Capture everything sent to network 192.168.33.0 / 24: [Expert@HostName]# fw monitor -e "to_net(192.168.33.0, 24), accept;"
Capture everything sent from network 192.168.33.0 / 24: [Expert@HostName]# fw monitor -e "from_net(192.168.33.0, 24), accept;"

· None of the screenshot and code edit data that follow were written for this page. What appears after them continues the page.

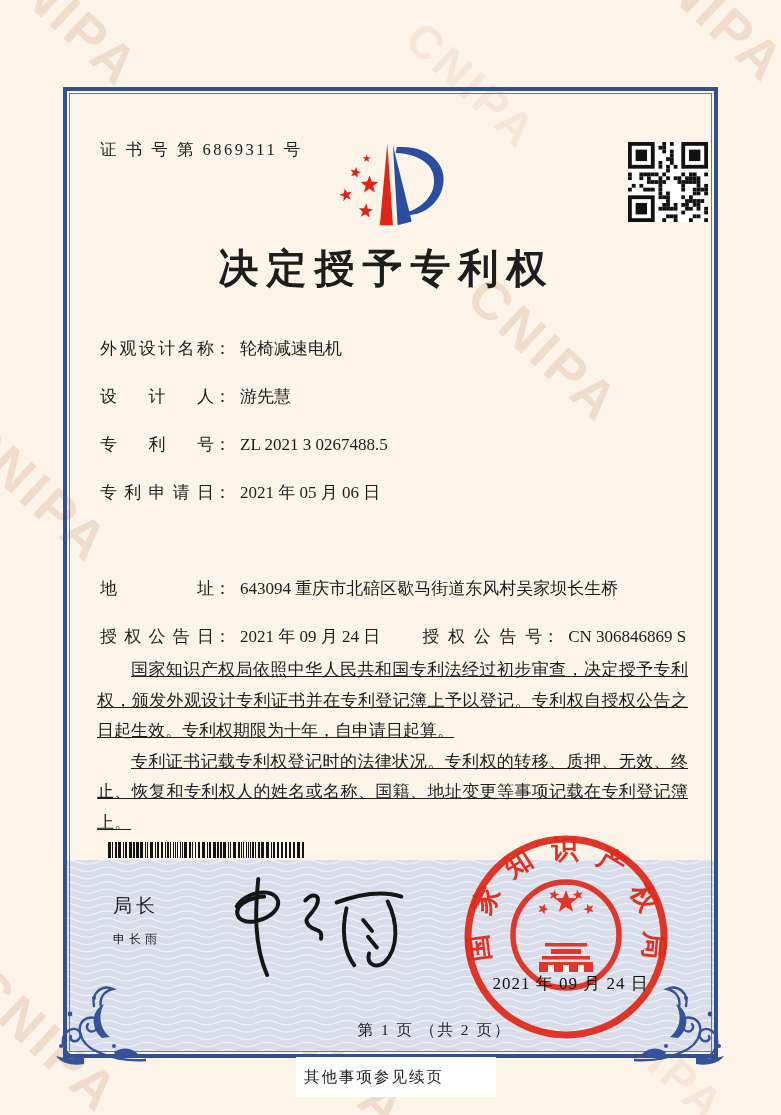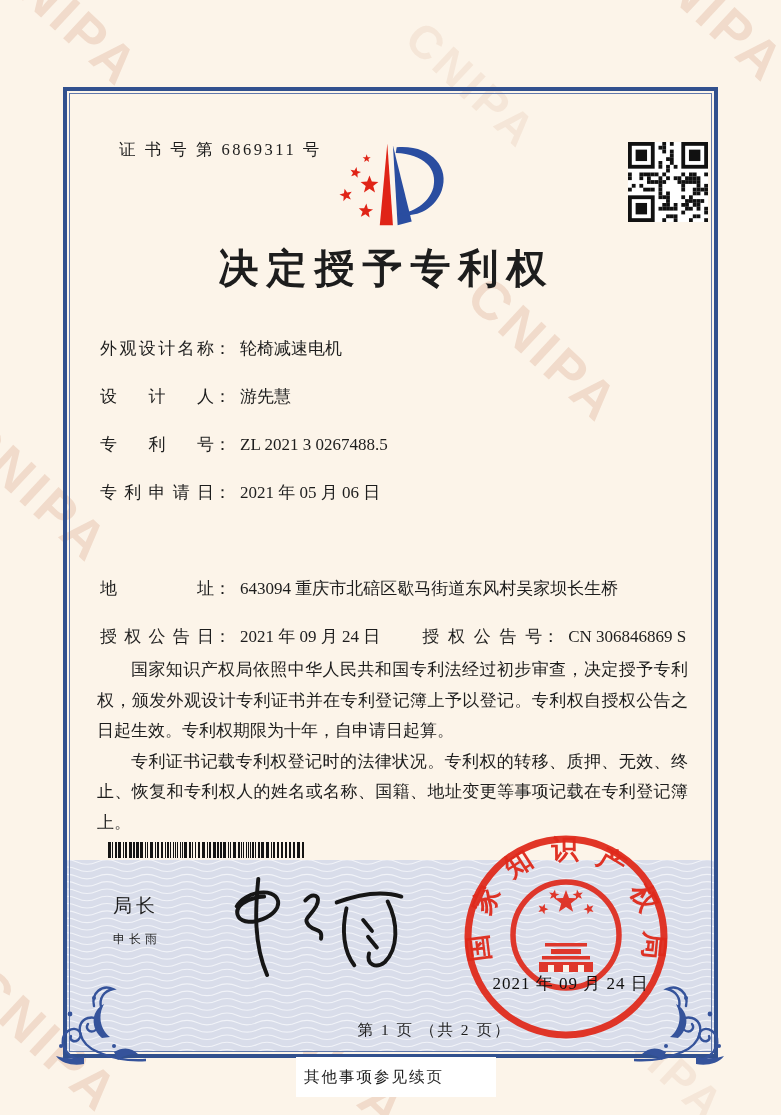--- a/index.html
+++ b/index.html
@@ -15,7 +15,7 @@
   
   .frame{position:absolute;left:63px;top:87px;width:647px;height:963px;border:4px solid #31508e;}
   .frame-inner{position:absolute;inset:2px;border:1px solid #6078ab;}
-  .certno{position:absolute;left:100px;top:139px;font-size:16.5px;letter-spacing:2.5px;margin-left:19px;}
+  .certno{position:absolute;left:100px;top:139px;font-size:16.5px;letter-spacing:2.5px;}
   .qr{position:absolute;left:628px;top:142px;}
   .logo{position:absolute;left:331px;top:130px;}
   .title{position:absolute;left:63px;top:241px;width:647px;text-align:center;

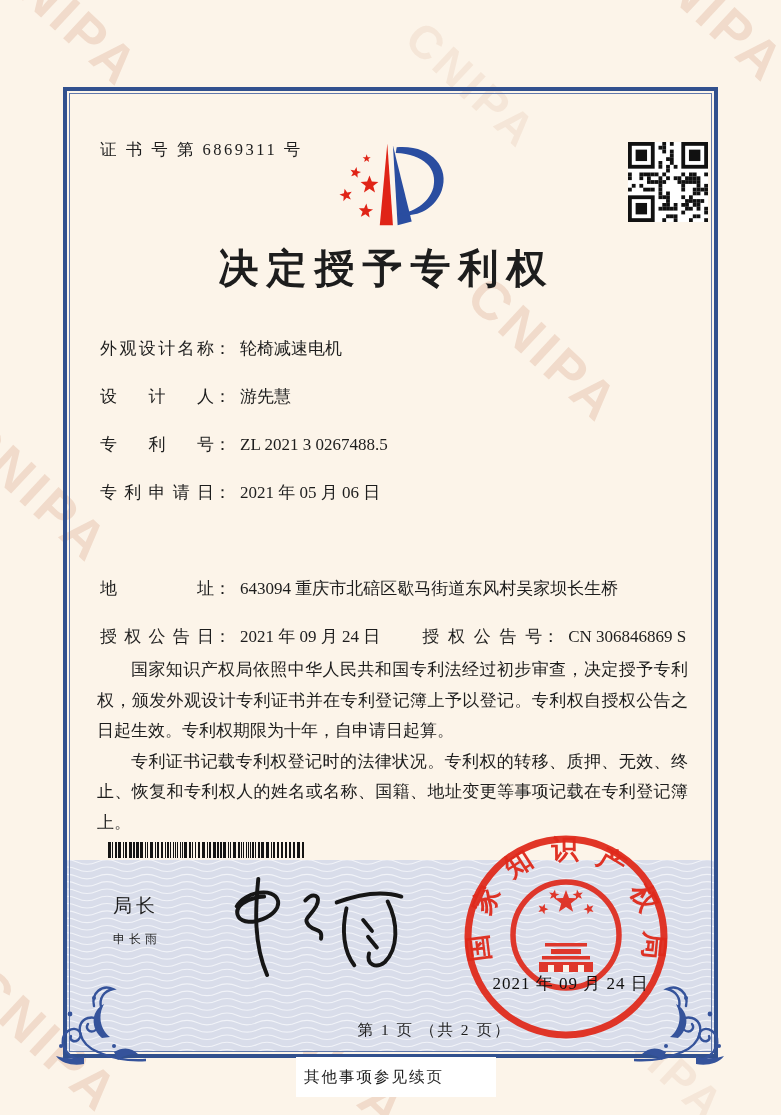--- a/index.html
+++ b/index.html
@@ -25,7 +25,7 @@
   .fvalue{margin-left:9px;}
   .grant2{margin-left:42px;}
   .flabel2{display:inline-block;width:120px;text-align:justify;text-align-last:justify;vertical-align:bottom;}
-  .paras{position:absolute;left:97px;top:655px;width:591px;font-size:17px;line-height:30.5px;text-align:justify;}
+  .paras{position:absolute;left:97px;top:655px;width:591px;font-size:17px;line-height:30.5px;text-align:justify;text-decoration:underline;}
   .paras p{margin:0;text-indent:2em;}
   .barcode{position:absolute;left:108px;top:842px;}
   .sig-title{position:absolute;left:113px;top:893px;font-family:"Liberation Sans","DejaVu Sans",sans-serif;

(VII-H) Capture Examples - Some Examples
Capture ESP protocol or UDP port 161 (SNMP): [Expert@HostName]# fw monitor -e "(ip_p=50) or (ip_p=17, port(161)), accept;" -o /var/log/fw_mon.cap > /dev/null 2>&1 &
Filter out the usual garbage (SMTP, POP3, SSH, Microsoft NetBIOS, Check Point ClusterXL CCP): [Expert@HostName]# fw monitor -e "(sport!=25) and (dport!=25) and (sport!=110) and (dport!=110) and (sport!=22) and (dport!=22) and (sport!=137) and (dport!=137) and (sport!=8116) and (dport!=8116), accept;" -o /var/log/fw_mon.cap > /dev/null 2>&1 &
Filter out the usual garbage (filter in only TCP protocol, and HTTP and HTTPS ports ; filter out the SSH and FW Logs): [Expert@HostName]# fw monitor -e "accept (ip_p=6) and (not (sport=22 or dport=22)) and (not (sport=257 or dport=257)) and ((dport=80 or dport=443) or (sport=80 or sport=443);" -o /var/log/fw_mon.cap > /dev/null 2>&1 &
Capture Edge communication between 10.10.10.10, or 20.20.20.20, or 30.30.30.30 and on UDP ports 9281, or 9282, or 9283: [Expert@HostName]# fw monitor -e "ip_p=17, (host(10.10.10.10) or host(20.20.20.20) or host(30.30.30.30)) and (port(9281) or port(9282) or port(9283)), accept;" -o /var/log/fw_mon.cap
(VIII) Related Documentation
Detailed information regarding the usage of the fw monitor command can be found in the "How to use FW Monitor" document.
Notes:
This document applies to Security Gateways of all existing Check Point versions, regardless of operating system.
Ignore the outdated links provided in the document in the "Secure Knowledge Links" section.